START Records to use

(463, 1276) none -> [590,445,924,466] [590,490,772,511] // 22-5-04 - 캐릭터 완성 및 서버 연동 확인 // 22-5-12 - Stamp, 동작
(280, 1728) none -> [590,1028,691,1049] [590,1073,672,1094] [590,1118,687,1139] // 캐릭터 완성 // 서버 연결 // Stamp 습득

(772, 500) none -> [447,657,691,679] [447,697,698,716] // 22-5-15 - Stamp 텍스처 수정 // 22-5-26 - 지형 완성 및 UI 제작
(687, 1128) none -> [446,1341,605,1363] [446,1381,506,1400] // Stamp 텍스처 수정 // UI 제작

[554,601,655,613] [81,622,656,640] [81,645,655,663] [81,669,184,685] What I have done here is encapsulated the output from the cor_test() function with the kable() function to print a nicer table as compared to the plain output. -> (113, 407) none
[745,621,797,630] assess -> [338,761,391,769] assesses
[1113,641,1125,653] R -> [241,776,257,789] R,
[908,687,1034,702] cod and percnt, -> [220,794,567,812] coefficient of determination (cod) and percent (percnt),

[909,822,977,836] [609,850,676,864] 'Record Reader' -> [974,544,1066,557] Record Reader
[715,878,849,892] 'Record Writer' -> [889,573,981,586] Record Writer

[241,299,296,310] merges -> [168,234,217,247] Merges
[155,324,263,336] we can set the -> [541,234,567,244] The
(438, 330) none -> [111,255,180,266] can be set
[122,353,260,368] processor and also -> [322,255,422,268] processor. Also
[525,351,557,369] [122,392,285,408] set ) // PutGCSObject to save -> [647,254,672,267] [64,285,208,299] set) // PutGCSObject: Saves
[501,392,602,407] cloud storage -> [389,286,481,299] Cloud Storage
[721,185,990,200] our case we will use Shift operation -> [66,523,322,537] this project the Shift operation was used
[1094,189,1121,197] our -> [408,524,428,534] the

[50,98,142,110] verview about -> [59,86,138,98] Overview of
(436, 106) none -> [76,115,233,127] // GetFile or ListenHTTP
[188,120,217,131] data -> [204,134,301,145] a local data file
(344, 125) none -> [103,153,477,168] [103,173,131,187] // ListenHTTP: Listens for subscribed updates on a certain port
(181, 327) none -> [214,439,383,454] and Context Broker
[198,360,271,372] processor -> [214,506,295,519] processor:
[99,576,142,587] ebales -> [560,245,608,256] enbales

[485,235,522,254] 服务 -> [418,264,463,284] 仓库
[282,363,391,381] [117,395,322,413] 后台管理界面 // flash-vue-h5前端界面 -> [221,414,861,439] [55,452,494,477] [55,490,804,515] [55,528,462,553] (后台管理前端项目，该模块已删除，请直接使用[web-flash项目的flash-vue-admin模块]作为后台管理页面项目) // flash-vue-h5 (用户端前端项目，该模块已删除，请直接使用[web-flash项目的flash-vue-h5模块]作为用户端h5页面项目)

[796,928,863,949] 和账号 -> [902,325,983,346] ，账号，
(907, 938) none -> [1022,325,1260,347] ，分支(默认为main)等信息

END Records to use

Task item → Nothing in the entries should be skipped. Output them all exactly.

Exercise answer →
(463, 1276) none -> [590,445,924,466] [590,490,772,511] // 22-5-04 - 캐릭터 완성 및 서버 연동 확인 // 22-5-12 - Stamp, 동작
(280, 1728) none -> [590,1028,691,1049] [590,1073,672,1094] [590,1118,687,1139] // 캐릭터 완성 // 서버 연결 // Stamp 습득

(772, 500) none -> [447,657,691,679] [447,697,698,716] // 22-5-15 - Stamp 텍스처 수정 // 22-5-26 - 지형 완성 및 UI 제작
(687, 1128) none -> [446,1341,605,1363] [446,1381,506,1400] // Stamp 텍스처 수정 // UI 제작

[554,601,655,613] [81,622,656,640] [81,645,655,663] [81,669,184,685] What I have done here is encapsulated the output from the cor_test() function with the kable() function to print a nicer table as compared to the plain output. -> (113, 407) none
[745,621,797,630] assess -> [338,761,391,769] assesses
[1113,641,1125,653] R -> [241,776,257,789] R,
[908,687,1034,702] cod and percnt, -> [220,794,567,812] coefficient of determination (cod) and percent (percnt),

[909,822,977,836] [609,850,676,864] 'Record Reader' -> [974,544,1066,557] Record Reader
[715,878,849,892] 'Record Writer' -> [889,573,981,586] Record Writer

[241,299,296,310] merges -> [168,234,217,247] Merges
[155,324,263,336] we can set the -> [541,234,567,244] The
(438, 330) none -> [111,255,180,266] can be set
[122,353,260,368] processor and also -> [322,255,422,268] processor. Also
[525,351,557,369] [122,392,285,408] set ) // PutGCSObject to save -> [647,254,672,267] [64,285,208,299] set) // PutGCSObject: Saves
[501,392,602,407] cloud storage -> [389,286,481,299] Cloud Storage
[721,185,990,200] our case we will use Shift operation -> [66,523,322,537] this project the Shift operation was used
[1094,189,1121,197] our -> [408,524,428,534] the

[50,98,142,110] verview about -> [59,86,138,98] Overview of
(436, 106) none -> [76,115,233,127] // GetFile or ListenHTTP
[188,120,217,131] data -> [204,134,301,145] a local data file
(344, 125) none -> [103,153,477,168] [103,173,131,187] // ListenHTTP: Listens for subscribed updates on a certain port
(181, 327) none -> [214,439,383,454] and Context Broker
[198,360,271,372] processor -> [214,506,295,519] processor:
[99,576,142,587] ebales -> [560,245,608,256] enbales

[485,235,522,254] 服务 -> [418,264,463,284] 仓库
[282,363,391,381] [117,395,322,413] 后台管理界面 // flash-vue-h5前端界面 -> [221,414,861,439] [55,452,494,477] [55,490,804,515] [55,528,462,553] (后台管理前端项目，该模块已删除，请直接使用[web-flash项目的flash-vue-admin模块]作为后台管理页面项目) // flash-vue-h5 (用户端前端项目，该模块已删除，请直接使用[web-flash项目的flash-vue-h5模块]作为用户端h5页面项目)

[796,928,863,949] 和账号 -> [902,325,983,346] ，账号，
(907, 938) none -> [1022,325,1260,347] ，分支(默认为main)等信息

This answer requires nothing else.